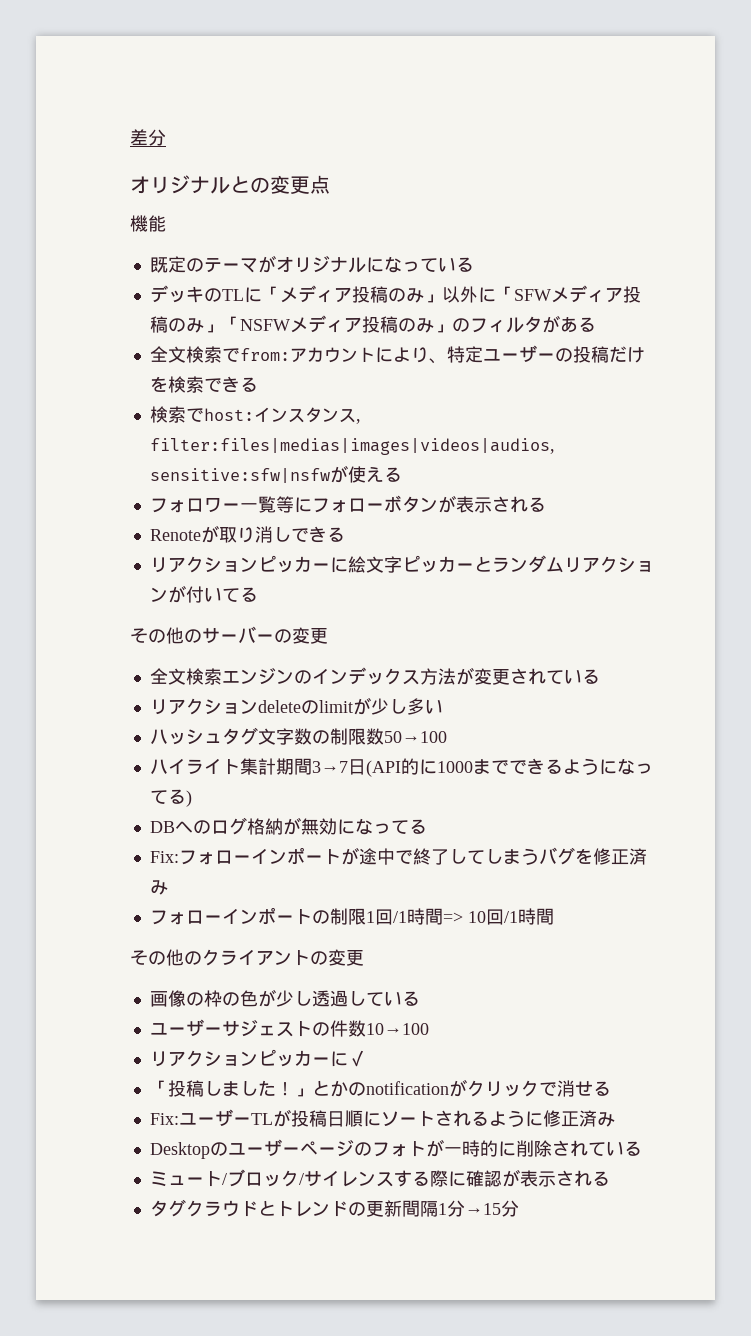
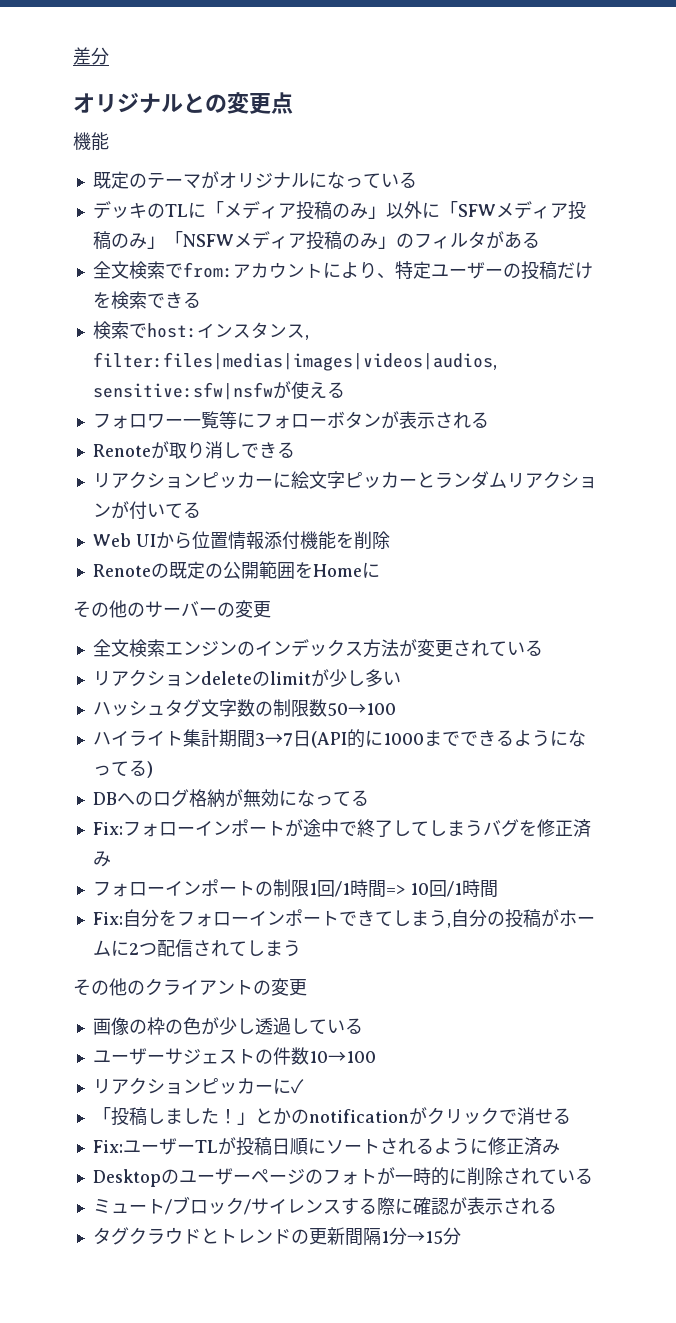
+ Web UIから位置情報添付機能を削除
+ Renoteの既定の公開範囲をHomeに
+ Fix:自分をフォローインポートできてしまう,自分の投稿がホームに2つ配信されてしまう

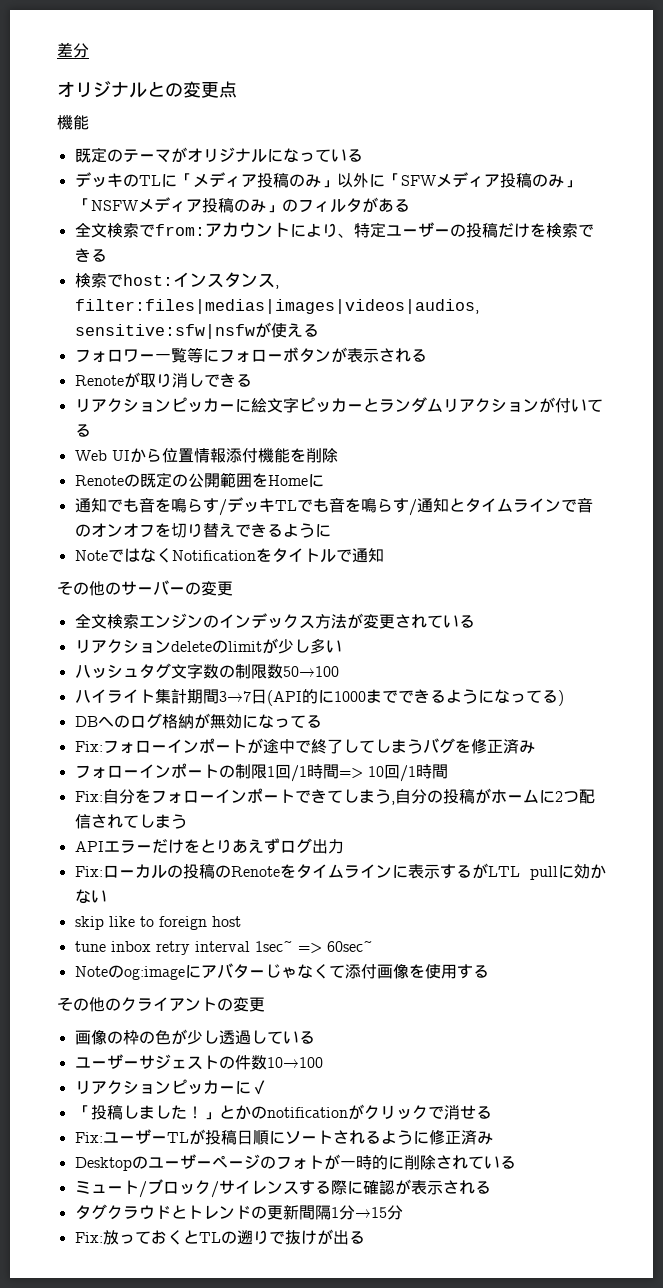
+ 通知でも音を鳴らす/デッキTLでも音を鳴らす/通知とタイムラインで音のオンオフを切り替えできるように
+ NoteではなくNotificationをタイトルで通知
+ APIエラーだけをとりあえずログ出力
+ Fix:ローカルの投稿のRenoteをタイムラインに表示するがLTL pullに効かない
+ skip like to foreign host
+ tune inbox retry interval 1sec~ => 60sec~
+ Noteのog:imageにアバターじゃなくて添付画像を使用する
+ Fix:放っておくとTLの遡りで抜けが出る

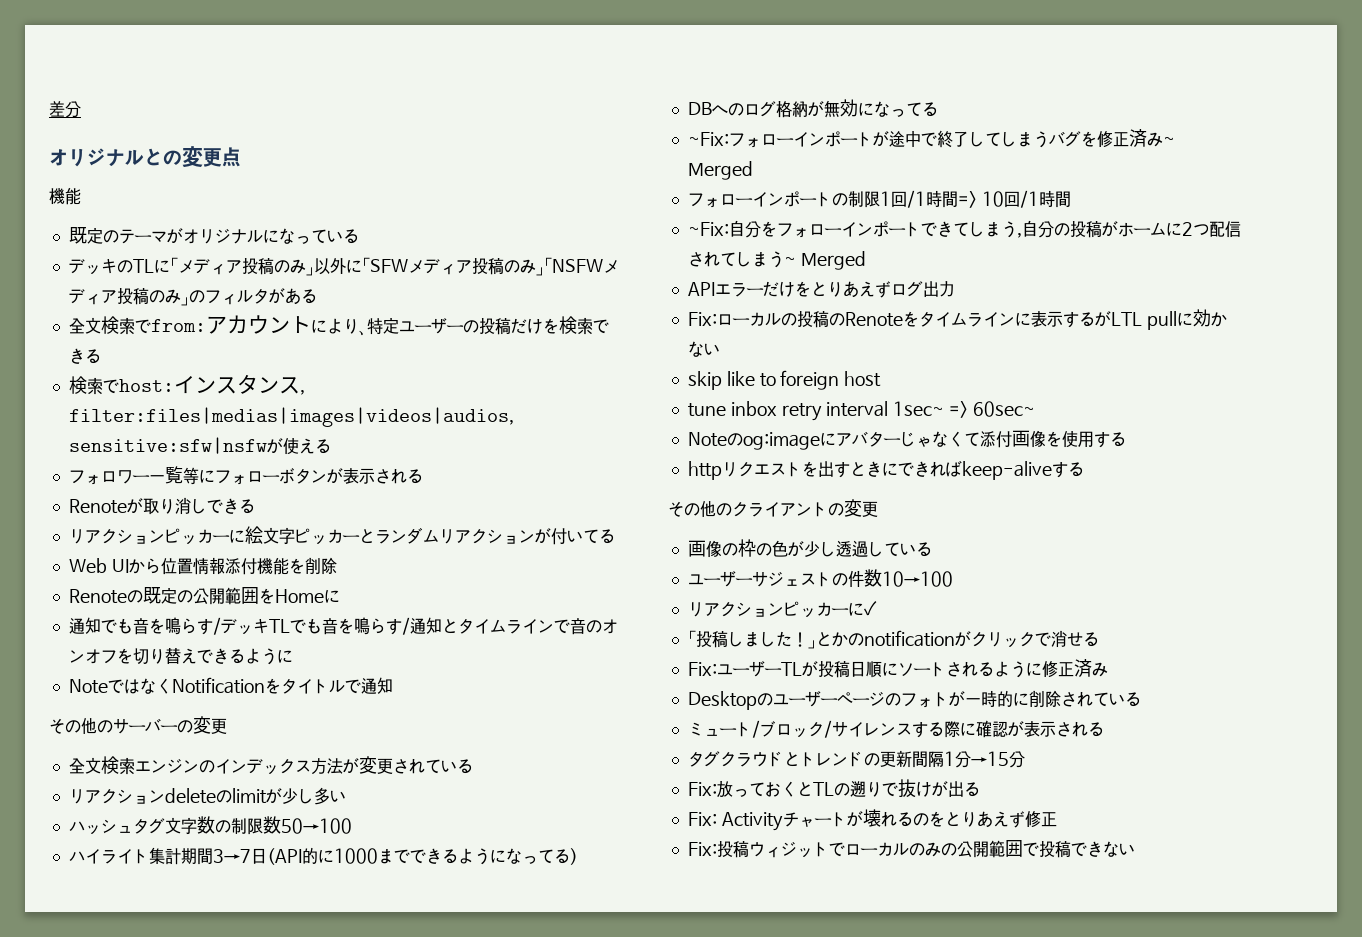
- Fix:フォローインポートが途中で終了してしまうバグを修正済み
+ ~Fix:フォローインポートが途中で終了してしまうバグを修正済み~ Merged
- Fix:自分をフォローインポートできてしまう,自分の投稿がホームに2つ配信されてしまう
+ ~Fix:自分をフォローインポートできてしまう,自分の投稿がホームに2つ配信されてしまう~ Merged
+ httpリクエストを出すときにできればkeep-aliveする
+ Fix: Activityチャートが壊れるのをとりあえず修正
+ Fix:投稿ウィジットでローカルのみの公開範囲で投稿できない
_____
» Description of the task:
Take every line above carrying "自分をフォローインポートできてしまう" and return it.

» Response box:
+ Fix:自分をフォローインポートできてしまう,自分の投稿がホームに2つ配信されてしまう
- Fix:自分をフォローインポートできてしまう,自分の投稿がホームに2つ配信されてしまう
+ ~Fix:自分をフォローインポートできてしまう,自分の投稿がホームに2つ配信されてしまう~ Merged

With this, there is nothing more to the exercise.